San Diego Gas and Electric has concluded more than a year of stakeholder meetings on whether the company can turn off power in the backcountry when the wildfire risk is high. That issue is still not resolved, but fire prevention agencies say progress has been made.
Since 2009 when the meeting began, SDG&E has replaced more than 1,100 wooden power poles with steel poles, and plans to replace 600 more in communities like Santa Ysabel, Pala, Rancho Bernardo, Del Dios and Dehesa.
The company has also undergrounded cables in densely vegetated areas near Julian/Wynola and east of Mountain Empire.
Residents, and telecommunications companies worried that cutting off power during a storm could threaten people in isolated areas.
But JC Thomas of SDG & E said the company maintains its right to turn off power under certain conditions
“It’s for safety reasons,” he said, "in that if we see wind speeds or storms or Santa Ana storms that threaten our power lines, we do have that right and the obligation to turn off the power temporarily.”
California’s Public Utilities Commission told SDG &E to come up with a cost benefit analysis of shutting off power to avoid fires.
Joseph Mitchell of the Mussey Grade Road Alliance near Ramona said that didn’t happen, even after more than a year of meetings.
“Instead,” he said, “SDG & E maintains most of the liability. The liability is shifted away from the county, and everybody finds the best solution that we can have. It stinks but it’s the best solution that we were able to come up with.”

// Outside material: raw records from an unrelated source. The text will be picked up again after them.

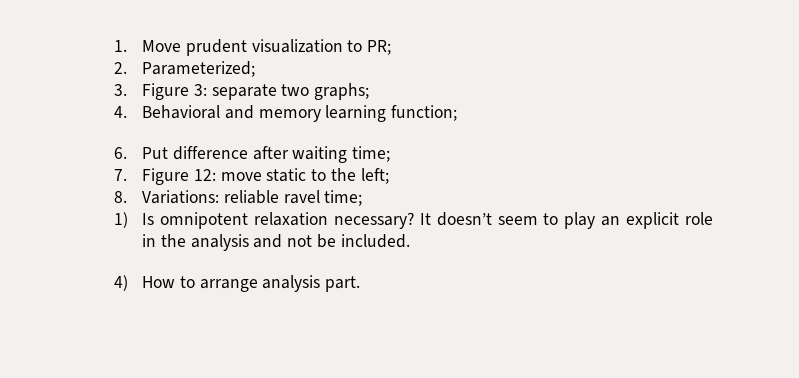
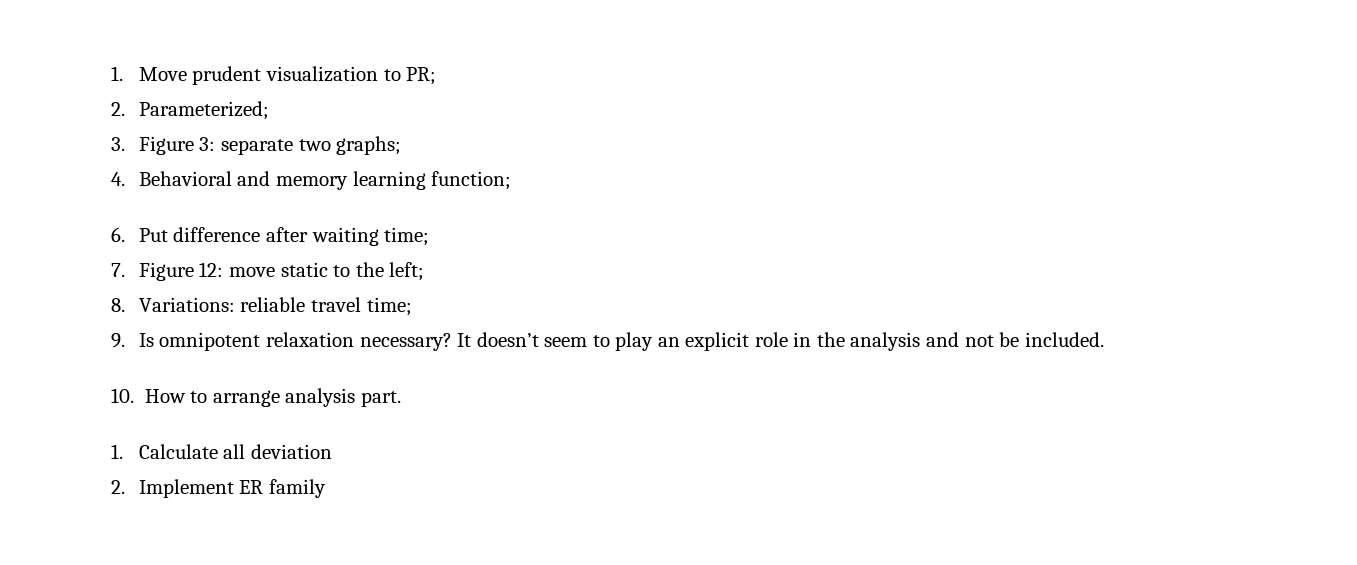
- 8. Variations: reliable ravel time;
- 1) Is omnipotent relaxation necessary?
+ 8. Variations: reliable travel time;
+ 9. Is omnipotent relaxation necessary?
- 4) How to arrange analysis part.
+ 10. How to arrange analysis part.
+ 1. Calculate all deviation
+ 2. Implement ER family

SDG&E will also set up another 32 weather stations for a total of 125 around the county, to watch for dangerous conditions. This allows them to monitor weather closely and only turn off power under extreme conditions.
Cal Fire and other fire agencies say the ongoing stakeholder meetings have improved communication and strengthened the region’s fire prevention network. They plan to continue to meet once or twice a year.